Using Ansible to Deploy Neo4j HA Cluster on AWS/Eucalyptus

As a follow-up to my last Neo4j, AWS/Eucalyptus blog, this entry demonstrates another great example of AWS/Eucalyptus fidelity by using Ansible to deploy a Neo4j High Available cluster.

Neo4j - Graph Database
Neo4j – Graph Database
Amazon AWS EC2
Amazon AWS EC2
Eucalyptus Systems Inc.
Eucalyptus Systems Inc.

Pre-requisites

In order to use this Ansible playbook on AWS/Eucalyptus, the following is needed:

Before deploying the cluster, a security group needs to be created that the cluster will use.  The security group must allow the following:

  • port 22 (SSH)
  • all instances part of the security group allowed to community with each other (ports 0 – 65535)

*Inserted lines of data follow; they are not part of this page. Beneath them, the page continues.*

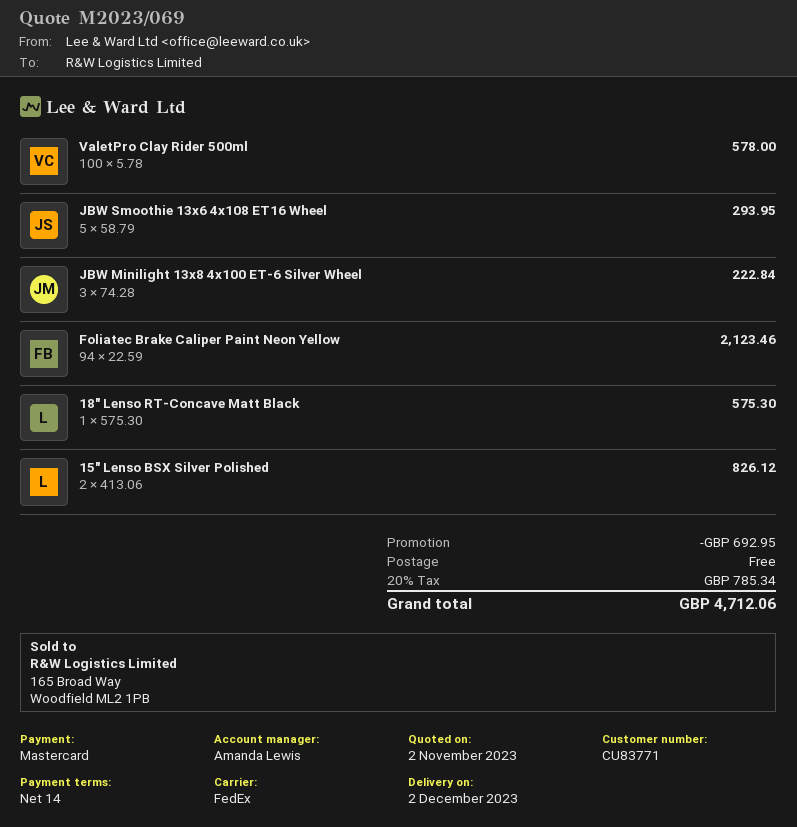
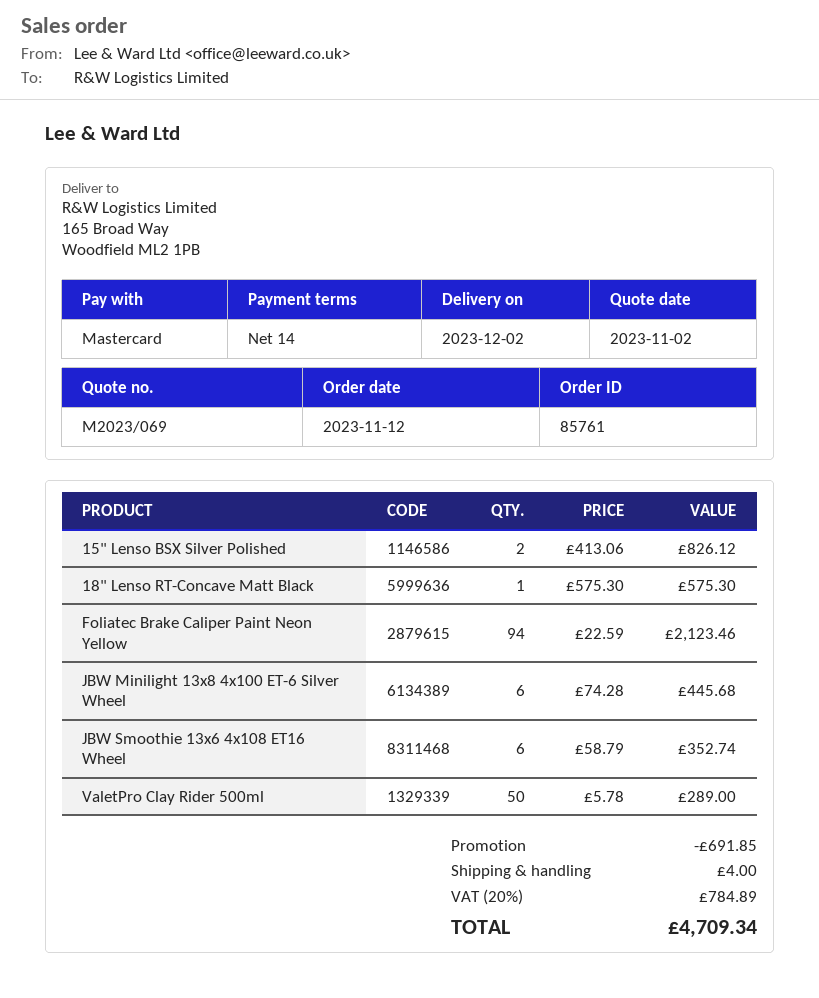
ValetPro Clay Rider 500ml: 100 x 5.78 = 578.00 -> 50 x 5.78 = 289.00
JBW Smoothie 13x6 4x108 ET16 Wheel: 5 x 58.79 = 293.95 -> 6 x 58.79 = 352.74
JBW Minilight 13x8 4x100 ET-6 Silver Wheel: 3 x 74.28 = 222.84 -> 6 x 74.28 = 445.68
discount: 692.95 -> 691.85
shipping: 0.00 -> 4.00
tax: 20% = 785.34 -> 20% = 784.89
total: 4712.06 -> 4709.34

To create the security group and authorize the ports, make sure the user’s access key, secret access key, and EC2 URL are noted, and do the following:

  1. Create the security group

    ec2-create-group --aws-access-key <EC2_ACCESS_KEY> 
    --aws-secret-key <EC2_SECRET_KEY> 
    --url <EC2_URL> -g neo4j-cluster -d "Neo4j HA Cluster"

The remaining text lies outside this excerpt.